• **Exercise aim**: Among the lines below, restate word for word only those from the line with "display:flex; flex-direction:column; align-items:center;" through the line with "position:absolute; top:0; left:0;", with both end lines kept.

• **Information provided**:
::::::::::

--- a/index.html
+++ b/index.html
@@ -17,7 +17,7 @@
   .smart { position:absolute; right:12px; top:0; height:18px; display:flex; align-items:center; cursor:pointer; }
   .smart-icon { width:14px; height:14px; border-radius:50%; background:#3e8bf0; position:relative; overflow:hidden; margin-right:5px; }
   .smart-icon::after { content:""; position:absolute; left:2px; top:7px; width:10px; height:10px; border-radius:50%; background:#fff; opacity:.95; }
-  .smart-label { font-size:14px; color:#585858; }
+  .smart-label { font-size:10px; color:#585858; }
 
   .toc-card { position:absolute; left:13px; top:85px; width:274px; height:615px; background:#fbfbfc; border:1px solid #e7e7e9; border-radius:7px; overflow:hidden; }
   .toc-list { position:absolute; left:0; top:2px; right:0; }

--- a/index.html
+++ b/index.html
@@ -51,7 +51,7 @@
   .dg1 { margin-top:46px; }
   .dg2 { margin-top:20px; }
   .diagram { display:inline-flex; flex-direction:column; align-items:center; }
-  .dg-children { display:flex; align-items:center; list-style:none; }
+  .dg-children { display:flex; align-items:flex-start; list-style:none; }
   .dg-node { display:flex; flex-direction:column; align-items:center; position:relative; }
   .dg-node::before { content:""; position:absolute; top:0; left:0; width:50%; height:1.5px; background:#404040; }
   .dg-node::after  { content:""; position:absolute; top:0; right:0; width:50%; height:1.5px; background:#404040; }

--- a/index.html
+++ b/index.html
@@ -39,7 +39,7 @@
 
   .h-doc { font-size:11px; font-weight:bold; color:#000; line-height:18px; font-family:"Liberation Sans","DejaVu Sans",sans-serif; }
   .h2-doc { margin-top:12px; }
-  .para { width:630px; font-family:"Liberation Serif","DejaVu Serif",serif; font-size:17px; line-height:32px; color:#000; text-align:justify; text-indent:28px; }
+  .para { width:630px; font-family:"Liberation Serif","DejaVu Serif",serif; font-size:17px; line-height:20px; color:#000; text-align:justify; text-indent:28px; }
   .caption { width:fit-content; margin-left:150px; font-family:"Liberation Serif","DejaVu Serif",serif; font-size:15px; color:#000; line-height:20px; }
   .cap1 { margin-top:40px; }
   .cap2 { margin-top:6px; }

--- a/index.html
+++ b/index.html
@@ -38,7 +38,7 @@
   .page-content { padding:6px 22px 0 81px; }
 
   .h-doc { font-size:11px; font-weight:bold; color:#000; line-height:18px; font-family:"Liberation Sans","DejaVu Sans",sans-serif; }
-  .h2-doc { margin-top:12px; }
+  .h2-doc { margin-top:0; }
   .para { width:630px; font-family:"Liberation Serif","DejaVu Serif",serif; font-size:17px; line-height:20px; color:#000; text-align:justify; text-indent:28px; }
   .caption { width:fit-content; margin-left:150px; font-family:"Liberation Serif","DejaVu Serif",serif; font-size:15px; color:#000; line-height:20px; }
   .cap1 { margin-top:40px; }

::::::::::

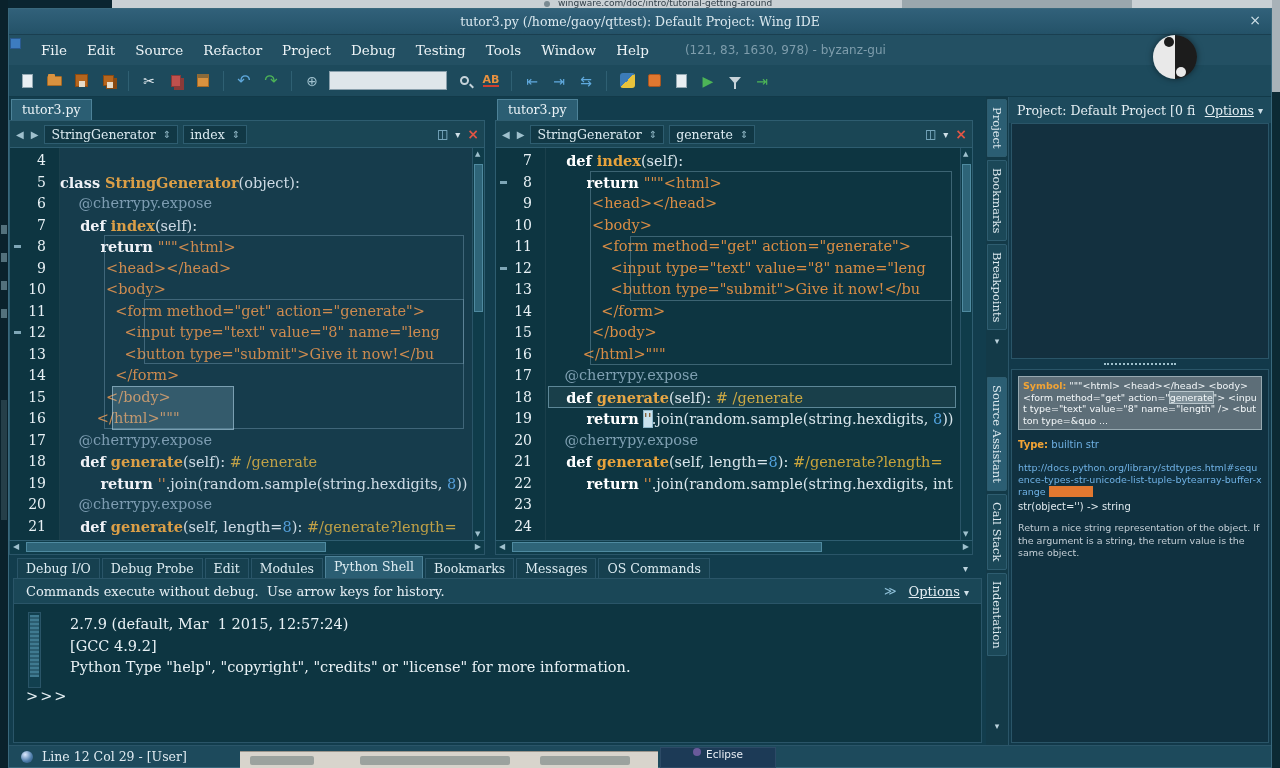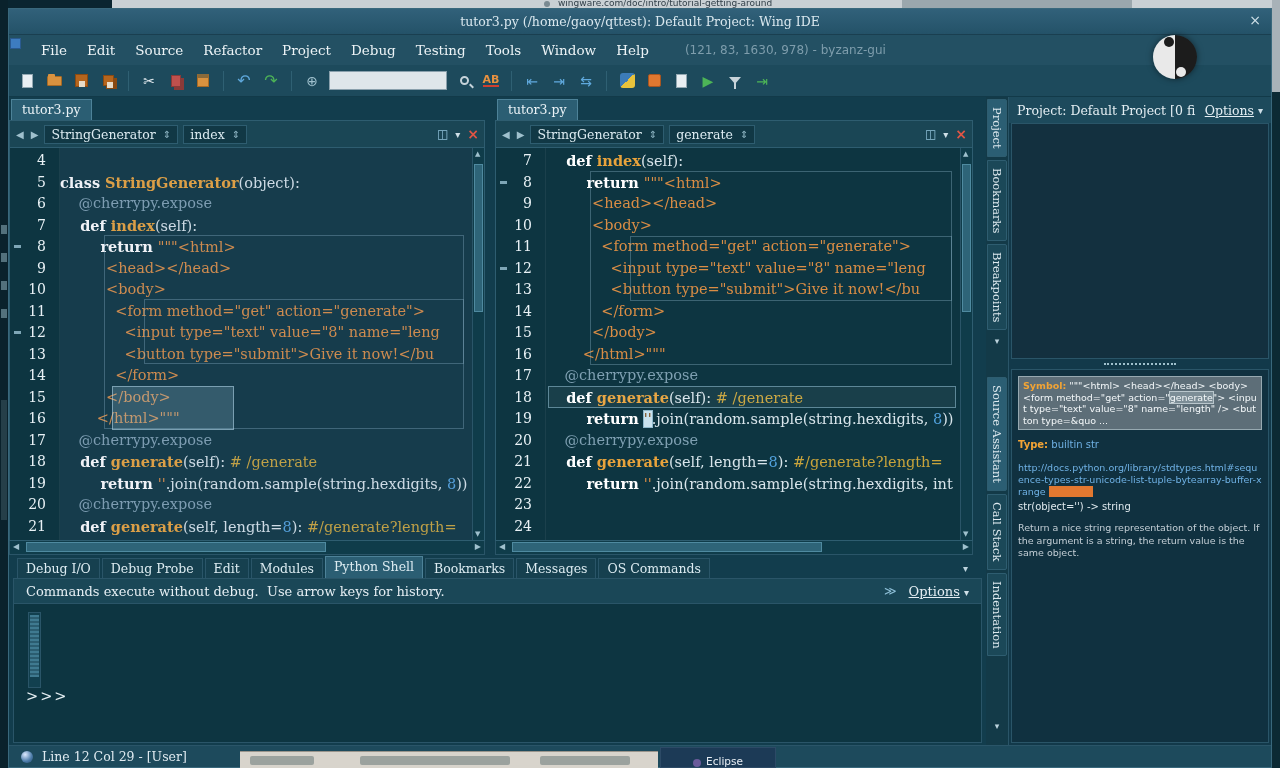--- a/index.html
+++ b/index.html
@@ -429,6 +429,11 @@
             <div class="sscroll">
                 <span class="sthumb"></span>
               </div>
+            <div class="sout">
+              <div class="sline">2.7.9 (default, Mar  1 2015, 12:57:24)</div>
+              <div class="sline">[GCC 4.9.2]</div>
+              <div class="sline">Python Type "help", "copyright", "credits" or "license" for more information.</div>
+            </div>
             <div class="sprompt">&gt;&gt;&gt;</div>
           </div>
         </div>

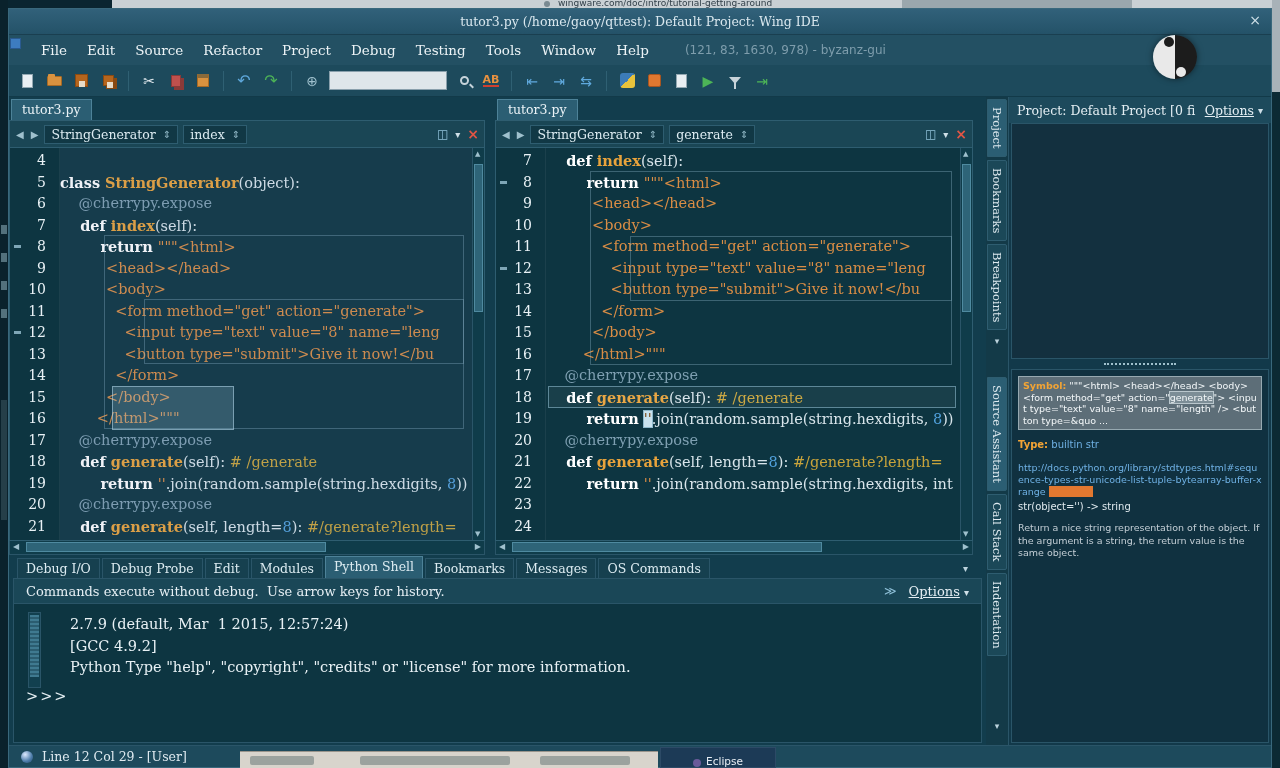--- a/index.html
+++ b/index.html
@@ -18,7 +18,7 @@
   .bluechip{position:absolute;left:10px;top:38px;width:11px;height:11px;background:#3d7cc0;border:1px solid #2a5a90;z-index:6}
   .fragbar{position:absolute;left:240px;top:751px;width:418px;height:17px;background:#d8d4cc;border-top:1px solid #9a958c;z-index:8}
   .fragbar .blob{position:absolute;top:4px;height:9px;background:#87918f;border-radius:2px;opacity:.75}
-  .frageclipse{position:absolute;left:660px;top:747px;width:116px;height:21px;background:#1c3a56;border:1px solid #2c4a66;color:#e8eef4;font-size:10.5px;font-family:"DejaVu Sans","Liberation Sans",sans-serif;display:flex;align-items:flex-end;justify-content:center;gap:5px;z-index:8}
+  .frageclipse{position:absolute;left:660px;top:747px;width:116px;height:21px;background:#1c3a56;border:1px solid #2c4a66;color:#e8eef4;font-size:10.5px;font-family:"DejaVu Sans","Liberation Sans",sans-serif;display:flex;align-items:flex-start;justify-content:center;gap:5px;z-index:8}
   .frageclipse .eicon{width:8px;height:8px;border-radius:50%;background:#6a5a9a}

::::::::::

• **Solved problem**:
   .dg-node { display:flex; flex-direction:column; align-items:center; position:relative; }
   .dg-node::before { content:""; position:absolute; top:0; left:0; width:50%; height:1.5px; background:#404040; }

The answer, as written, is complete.